# Sterling Field Services



## Guest (Apr 15, 2011)

Anyone heard of them or do work for them? They found me on the internet and called me wanting to do some mowing for them. 

I'm not sure if they are legit or not. Offered 18-20 per lawn too and sent me some stuff via email to fill out and send back. 'Nora' doesn't have a lot to say over the phone, just says we'll go over more details once the information is completed and I start getting 'work orders'. :blink:


----------



## Guest (Apr 15, 2011)

Welcome to CT! We have an introductions thread... jus sayin


----------



## APlusPPGroup (Apr 14, 2012)

I haven't worked with them so I can't say yay or nay. But I DO know the grass cut rates are WAY TOO LOW. 
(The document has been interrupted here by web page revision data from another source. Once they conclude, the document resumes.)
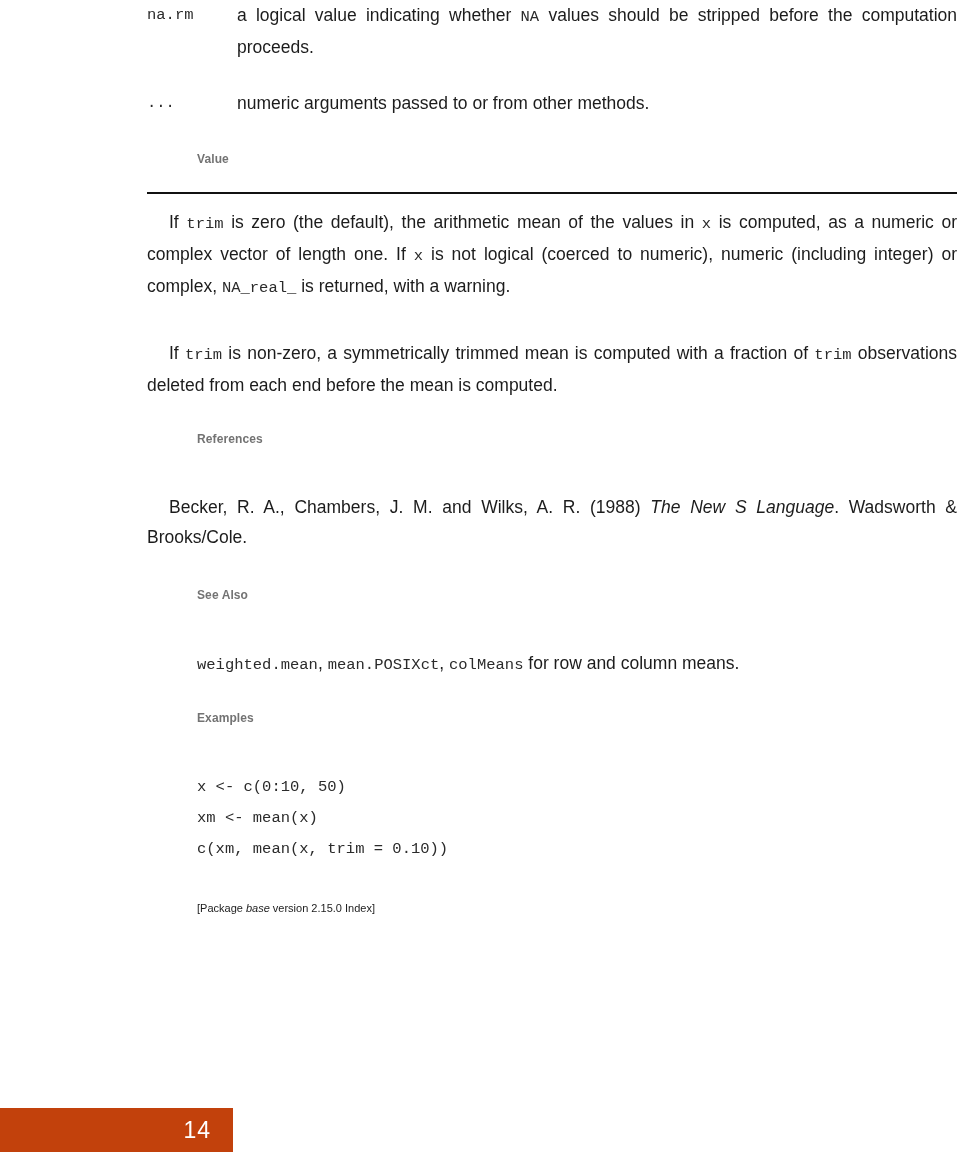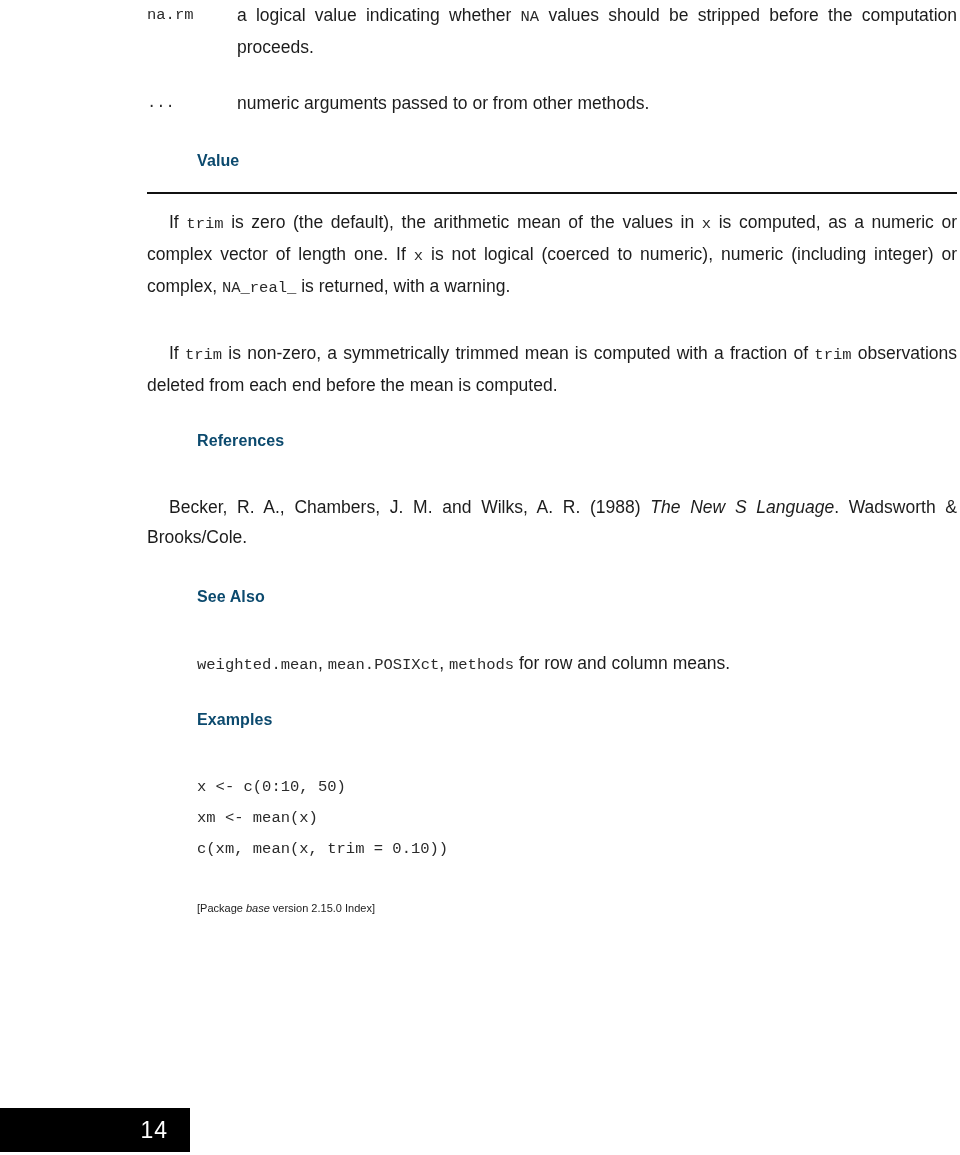--- a/index.html
+++ b/index.html
@@ -57,22 +57,22 @@
   .arg-desc {
     flex: 1 1 auto;
     font-size: 17.5px;
     line-height: 30px;
     text-align: justify;
     color: #1c1c1c;
   }
 
   
   .section-head {
-    color: #0c4a6e;
-    font-size: 16px;
+    color: #737373;
+    font-size: 12px;
     font-weight: 700;
     letter-spacing: 0.1px;
   }
   .rule {
     border: 0;
     border-top: 2.2px solid #111111;
     margin: 0;
   }
 
   
@@ -98,23 +98,23 @@
     font-size: 11px;
     color: #1c1c1c;
     line-height: 26px;
   }
 
   
   .page-bar {
     position: absolute;
     left: 0;
     top: 1108px;
-    width: 190px;
+    width: 233px;
     height: 44px;
-    background: #000000;
+    background: #c2410c;
     display: flex;
     align-items: center;
     justify-content: flex-end;
     box-sizing: border-box;
     padding-right: 22px;
   }
   .page-num {
     color: #ffffff;
     font-size: 23px;
     font-family: "Liberation Sans", sans-serif;
@@ -147,21 +147,21 @@
   <div class="abs para indent" style="left:147px; top:207px; width:810px;"><span>If </span><span class="mono">trim</span><span> is zero (the default), the arithmetic mean of the values in </span><span class="mono">x</span><span> is computed, as a numeric or complex vector of length one. If </span><span class="mono">x</span><span> is not logical (coerced to numeric), numeric (including integer) or complex, </span><span class="mono">NA_real_</span><span> is returned, with a warning.</span></div>
 
   <div class="abs para indent" style="left:147px; top:338px; width:810px;"><span>If </span><span class="mono">trim</span><span> is non-zero, a symmetrically trimmed mean is computed with a fraction of </span><span class="mono">trim</span><span> observations deleted from each end before the mean is computed.</span></div>
 
   <div class="abs section-head" style="left:197px; top:432px;">References</div>
 
   <div class="abs para indent" style="left:147px; top:492px; width:810px;"><span>Becker, R. A., Chambers, J. M. and Wilks, A. R. (1988) </span><em class="ital">The New S Language</em><span>. Wadsworth &amp; Brooks/Cole.</span></div>
 
   <div class="abs section-head" style="left:197px; top:588px;">See Also</div>
 
-  <div class="abs para" style="left:197px; top:648px; width:760px;"><span class="mono">weighted.mean</span><span>, </span><span class="mono">mean.POSIXct</span><span>, </span><span class="mono">methods</span><span> for row and column means.</span></div>
+  <div class="abs para" style="left:197px; top:648px; width:760px;"><span class="mono">weighted.mean</span><span>, </span><span class="mono">mean.POSIXct</span><span>, </span><span class="mono">colMeans</span><span> for row and column means.</span></div>
 
   <div class="abs section-head" style="left:197px; top:711px;">Examples</div>
 
   <div class="abs code-block" style="left:197px; top:772px;"><div>x &lt;- c(0:10, 50)</div><div>xm &lt;- mean(x)</div><div>c(xm, mean(x, trim = 0.10))</div></div>
 
   <div class="abs pkg-footer" style="left:197px; top:895px;">
     <span>[Package </span><span class="ital">base</span><span> version </span><span>2.15.0</span><span> Index]</span>
   </div>
 
   <div class="page-bar">

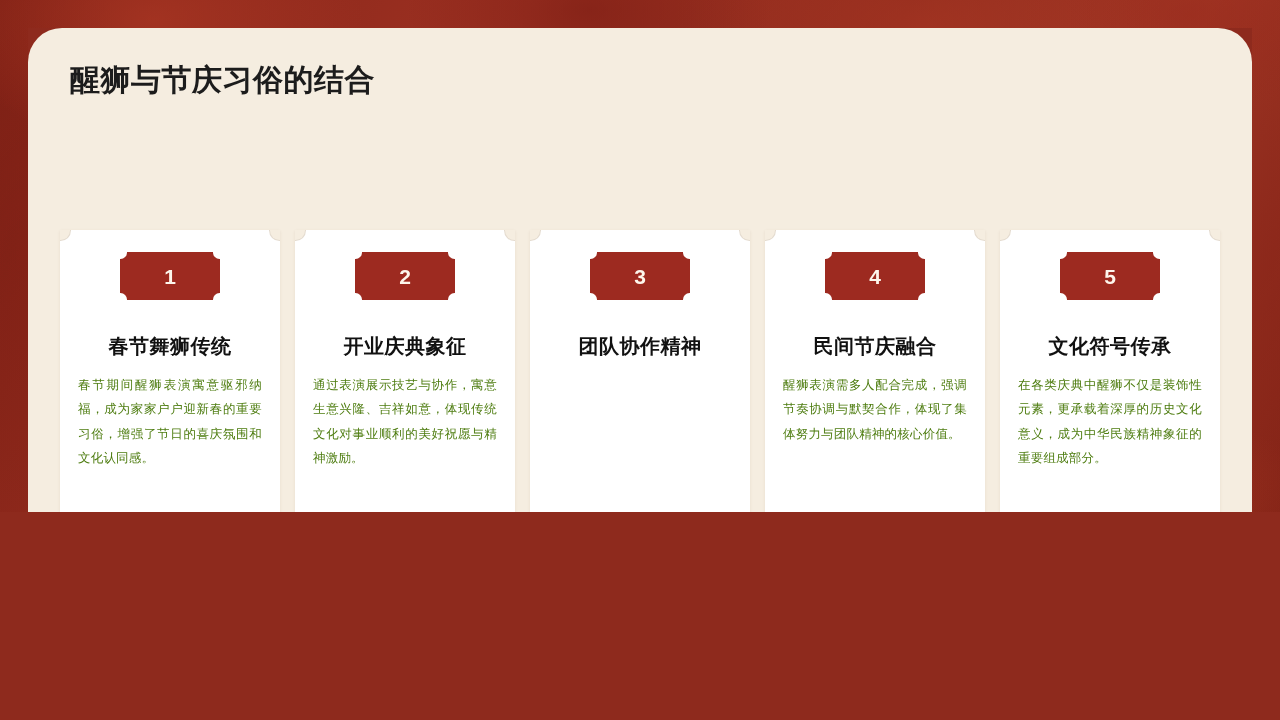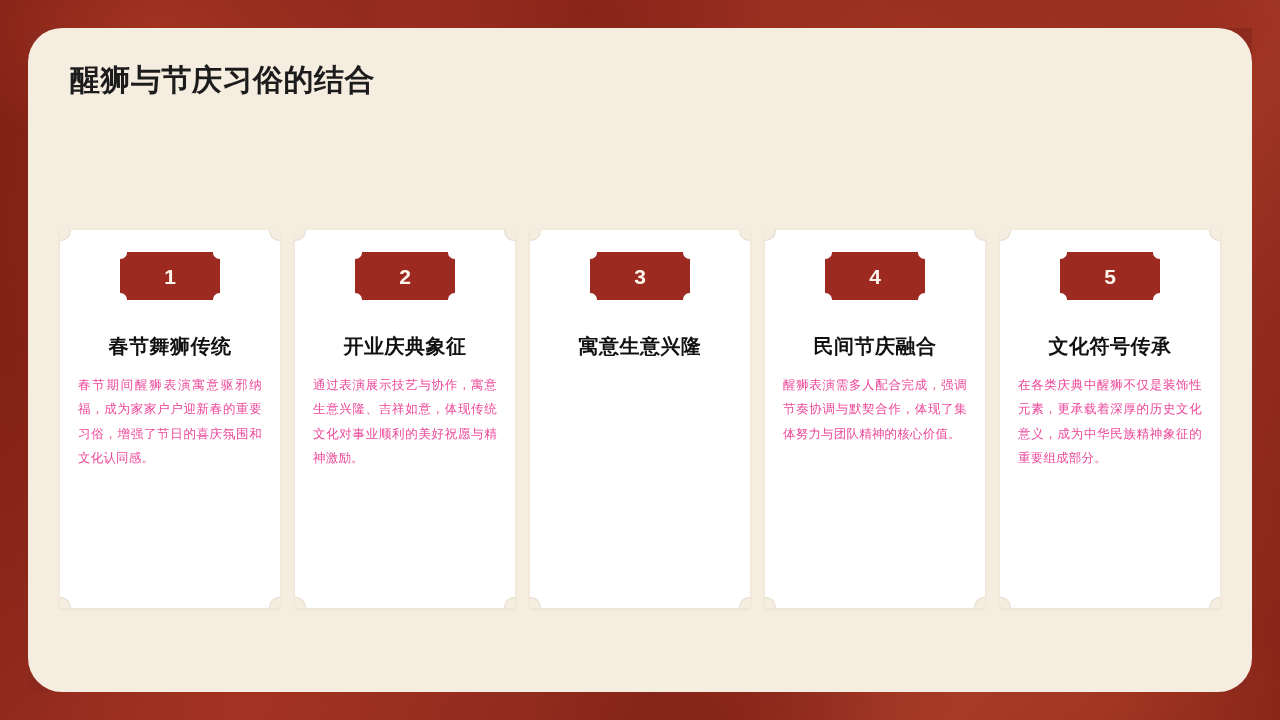--- a/index.html
+++ b/index.html
@@ -4,21 +4,21 @@
 <style>
   html,body{margin:0;padding:0;}
   body{
     width:1280px;height:720px;overflow:hidden;
     font-family:"Liberation Sans","DejaVu Sans",sans-serif;
     background:#8e2a1d;
   }
 
   
   #stage{
-    position:relative;width:1280px;height:720px;overflow:hidden;
+    position:relative;width:1280px;height:512px;overflow:hidden;
     background-color:#8e2a1d;
   }
   #stage .tex{
     position:absolute;inset:0;
     background-image:
       radial-gradient(ellipse 300px 180px at 12% 4%,  rgba(180,60,40,.55), rgba(180,60,40,0) 70%),
       radial-gradient(ellipse 260px 150px at 46% 2%,  rgba(120,28,20,.60), rgba(120,28,20,0) 70%),
       radial-gradient(ellipse 340px 200px at 72% 6%,  rgba(176,58,38,.50), rgba(176,58,38,0) 72%),
       radial-gradient(ellipse 240px 140px at 93% 3%,  rgba(150,40,28,.55), rgba(150,40,28,0) 70%),
       radial-gradient(ellipse 300px 120px at 20% 98%, rgba(166,52,34,.50), rgba(166,52,34,0) 72%),
@@ -99,21 +99,21 @@
   .badge .bn.br{right:0;bottom:0;} .badge .bn.br::after{right:-6px;bottom:-6px;}
   .badge-num{
     position:relative;z-index:3;color:#fdf6ec;font-size:21px;font-weight:bold;line-height:1;
   }
 
   .card-title{
     font-size:20px;font-weight:bold;color:#111111;text-align:center;
     line-height:1.25;letter-spacing:.5px;margin-bottom:14px;white-space:nowrap;
   }
   .card-body{
-    font-size:12.5px;color:#ec4899;line-height:1.95;text-align:justify;
+    font-size:12.5px;color:#4d7c0f;line-height:1.95;text-align:justify;
     text-align-last:left;width:100%;letter-spacing:.2px;
   }
 </style>
 </head>
 <body>
 
 <div id="stage">
   <div class="tex"></div>
 
   <div id="panel">
@@ -170,21 +170,21 @@
         <div class="ncorner bl"></div>
         <div class="ncorner br"></div>
         <div class="card-inner">
           <div class="badge">
             <span class="bn tl"></span>
             <span class="bn tr"></span>
             <span class="bn bl"></span>
             <span class="bn br"></span>
             <span class="badge-num">3</span>
           </div>
-          <div class="card-title">寓意生意兴隆</div>
+          <div class="card-title">团队协作精神</div>
         </div>
       </div>
 
       <div class="card">
         <div class="ncorner tl"></div>
         <div class="ncorner tr"></div>
         <div class="ncorner bl"></div>
         <div class="ncorner br"></div>
         <div class="card-inner">
           <div class="badge">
Be very careful. I'm sure those grass cuts involve a lot of work, unless there's practically no yard at the properties, and you can go in the hole pretty quick.

Linda


----------



## Guest (Apr 16, 2011)

Well they are for foreclosed homes...so I guess you can't expect too much. I'm new to this industry and honestly just trying to make some extra money this summer; how much can you expect to make from mowing residential lawns? Especially in this economy? Charging $40 a cut, every week, that's $160 a month just to have your lawn mowed! Who can afford that?! Might as well buy your own mower for that amount of money

I'm a company of 1; I mow lawns in my spare time in the evenings and on the weekends. I have no overhead other than fuel for my truck and mower.


----------



## Guest (Apr 16, 2011)

Wow JoeMal it seems that your the brains of your 1 man operation:thumbsup:

I strongly suggest you read some good books on being self-employed and read some of the forums advising on grass cuts. Learn what your true costs (thats called overhead) are to being self-employed.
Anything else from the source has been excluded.